### Web interface edit records:
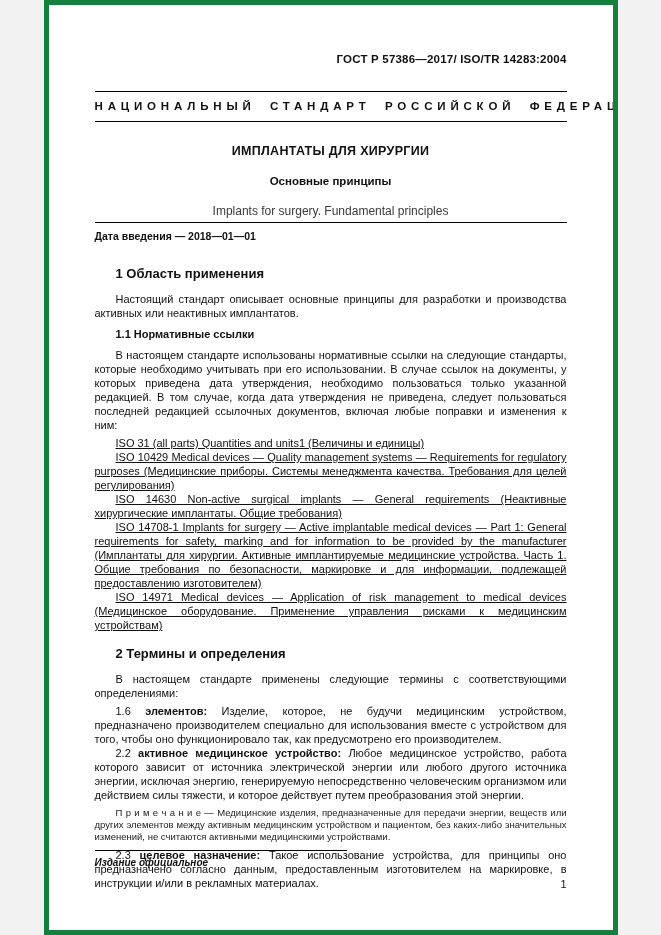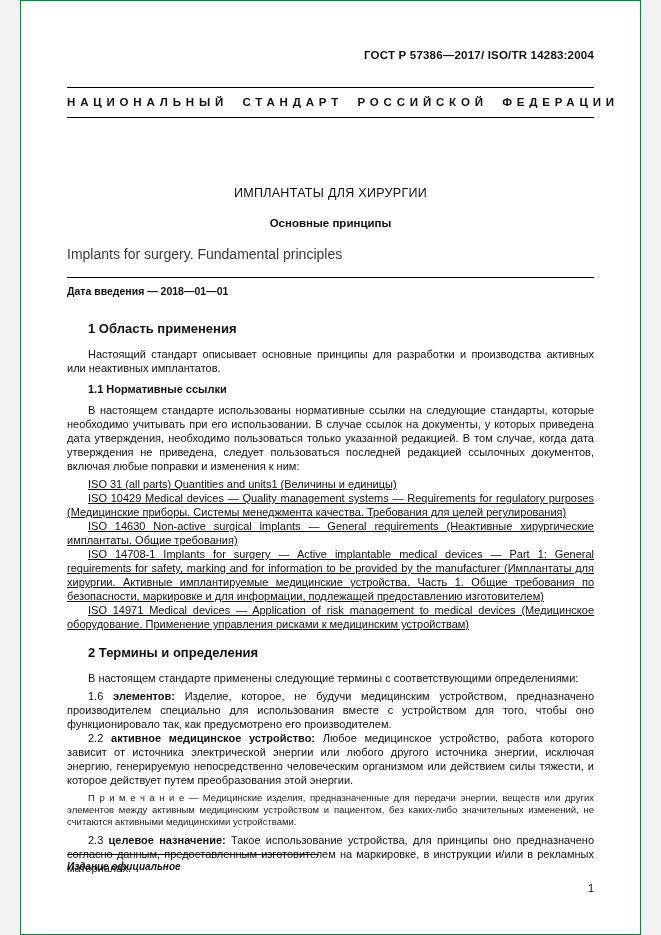"ГОСТ Р 57386—2017/ ISO/TR 14283:2004" .page { border: 1px solid #15803d -> 5px solid #15803d; width: 621px -> 574px }
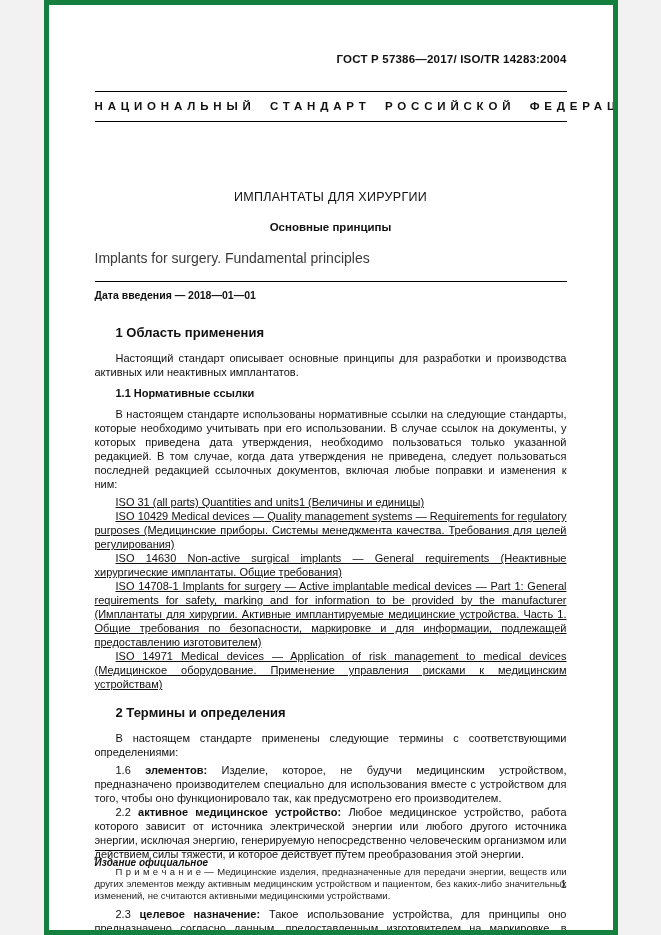"ИМПЛАНТАТЫ ДЛЯ ХИРУРГИИ" .title-main { font-weight: normal -> bold; margin-top: 46px -> none }
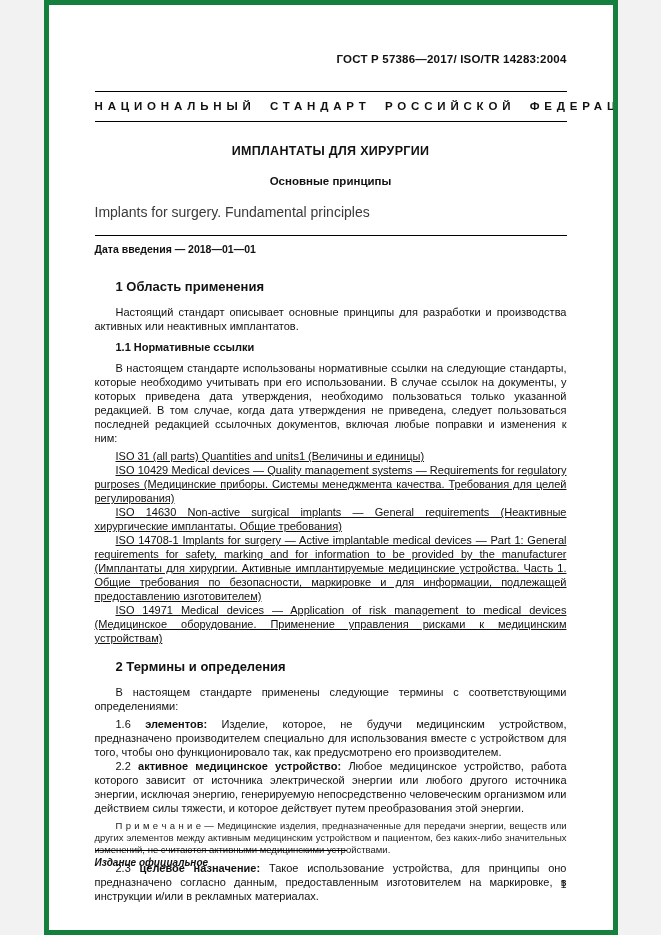"Implants for surgery. Fundamental" .title-en { font-size: 14px -> 12px; margin-bottom: 15px -> 4px; text-align: left -> center }
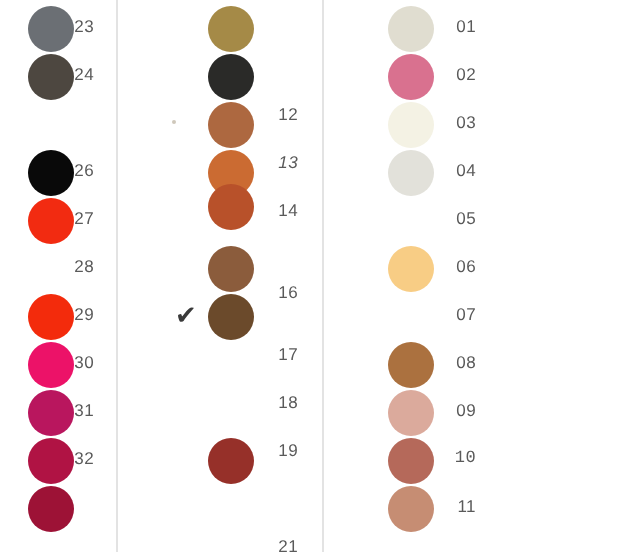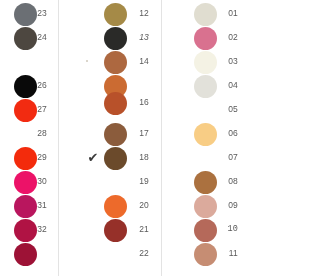"12" .col-1 .label { margin-top: none -> 44px }
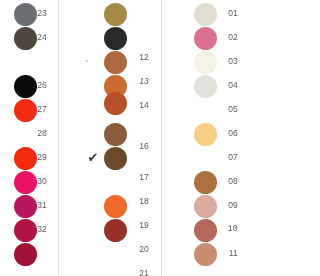"20" div.row { html: <div> <div></div> <div>20</div> </div> -> none }
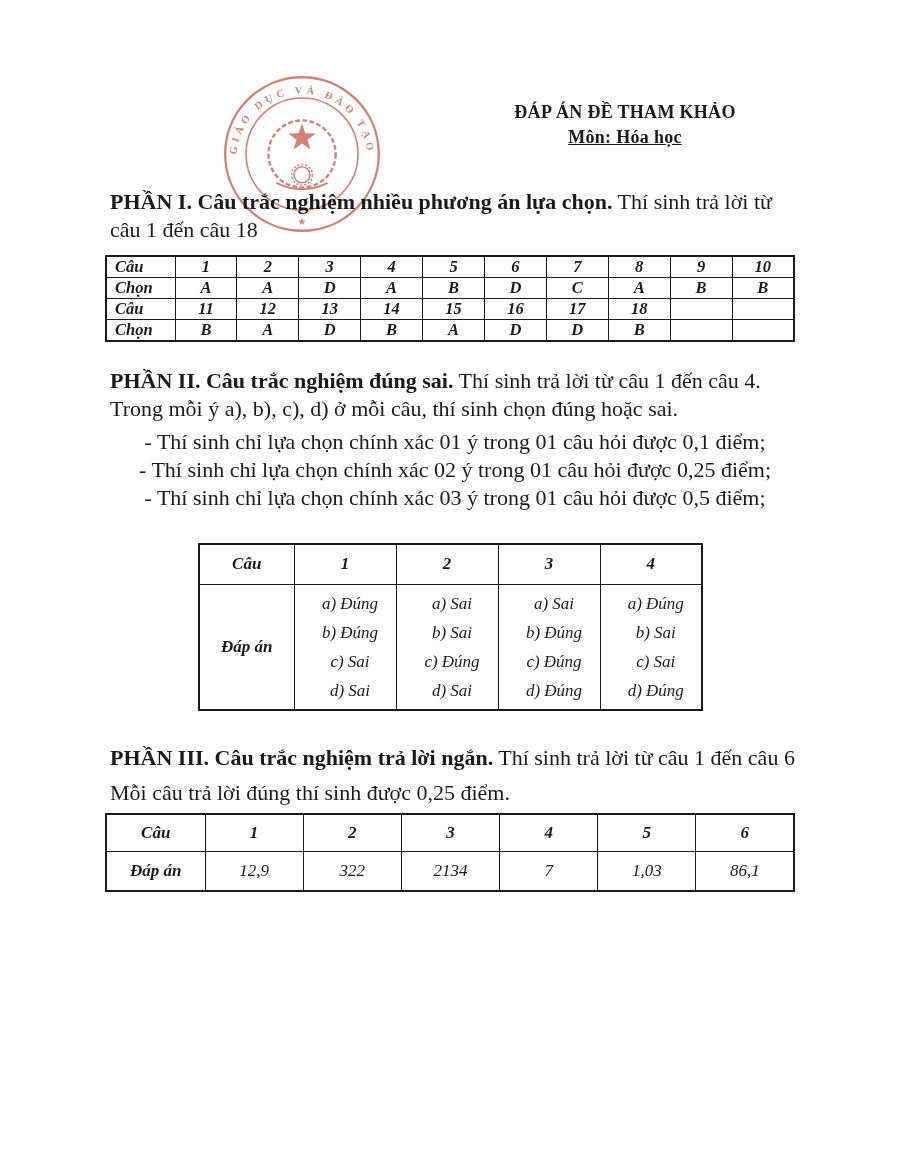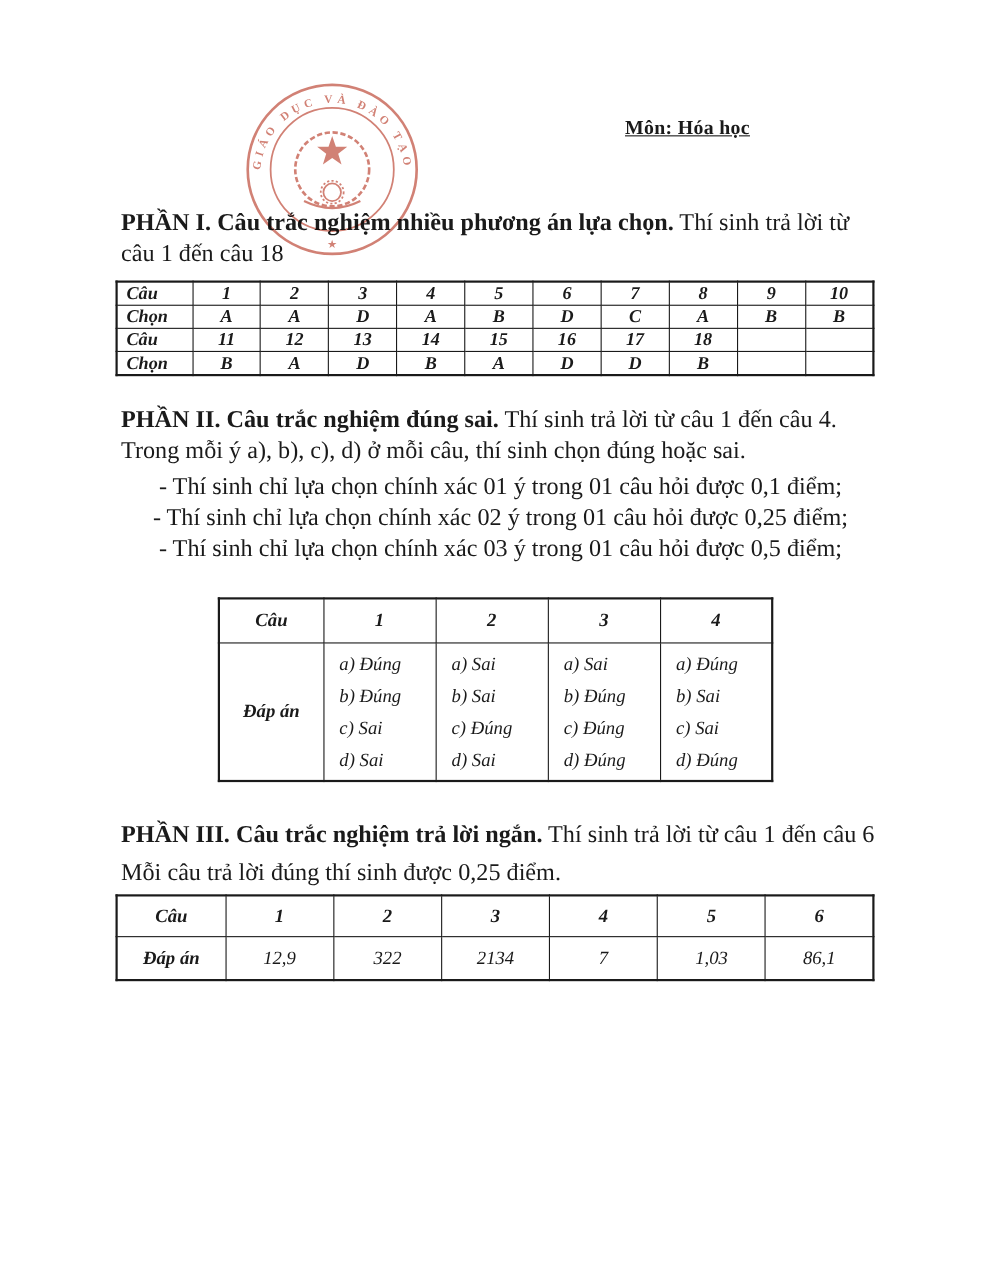"ĐÁP ÁN ĐỀ THAM KHẢO" div { html: none -> <div>ĐÁP ÁN ĐỀ THAM KHẢO</div> }
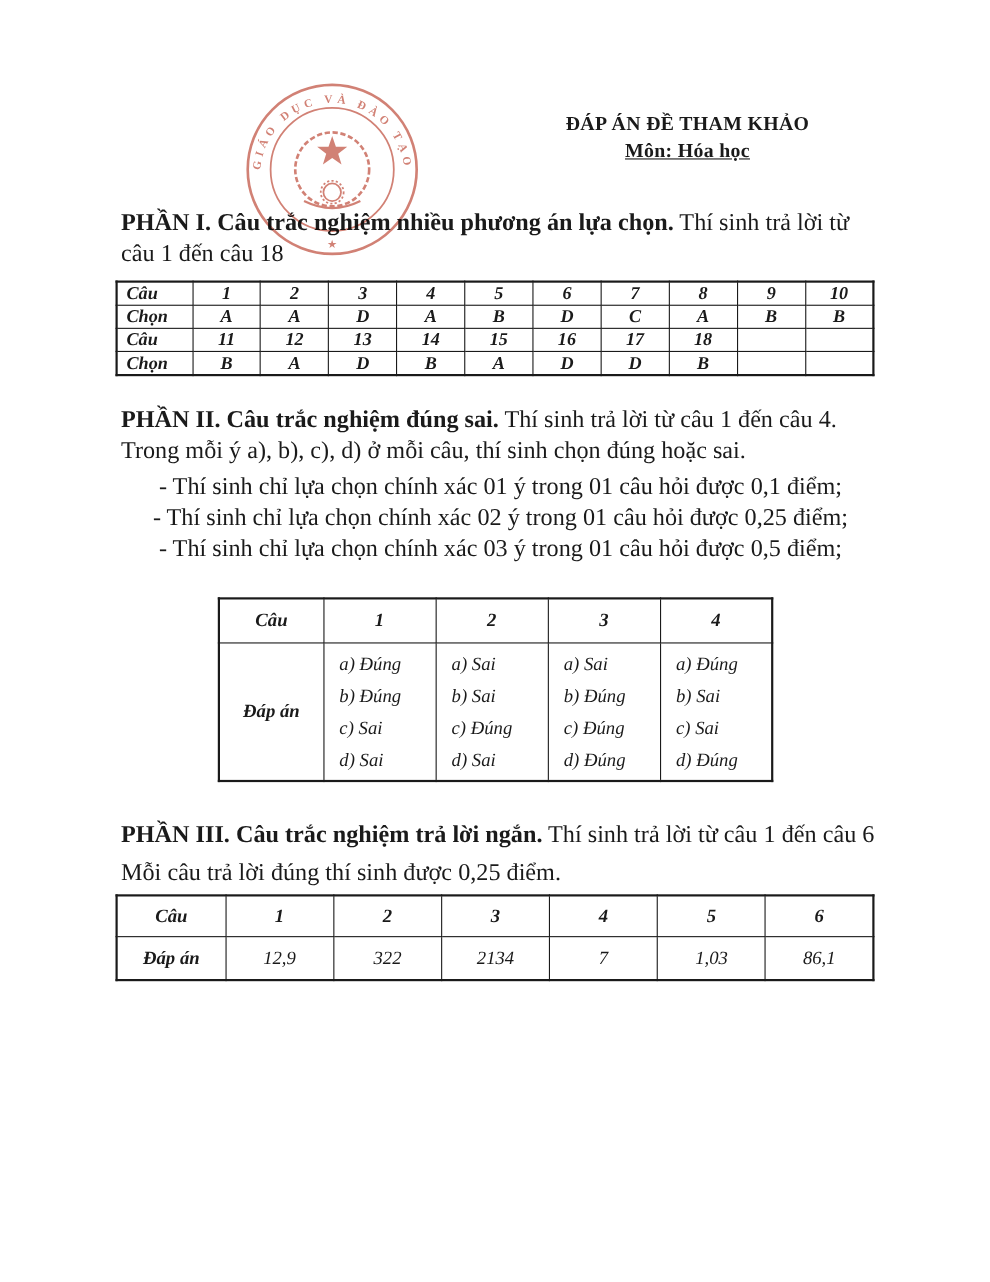"a) Đúng" .table2 td.ansbody { text-align: left -> center }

### WHAT THE EXERCISE ASKS:
From the opening line of the entries, copy each line exactly until the line with "html: none ->", which is copied as well; leave out pictures.

### THE ANSWER:
"ГОСТ Р 57386—2017/ ISO/TR 14283:2004" .page { border: 1px solid #15803d -> 5px solid #15803d; width: 621px -> 574px }
"ИМПЛАНТАТЫ ДЛЯ ХИРУРГИИ" .title-main { font-weight: normal -> bold; margin-top: 46px -> none }
"Implants for surgery. Fundamental" .title-en { font-size: 14px -> 12px; margin-bottom: 15px -> 4px; text-align: left -> center }
"12" .col-1 .label { margin-top: none -> 44px }
"20" div.row { html: <div> <div></div> <div>20</div> </div> -> none }
"ĐÁP ÁN ĐỀ THAM KHẢO" div { html: none -> <div>ĐÁP ÁN ĐỀ THAM KHẢO</div> }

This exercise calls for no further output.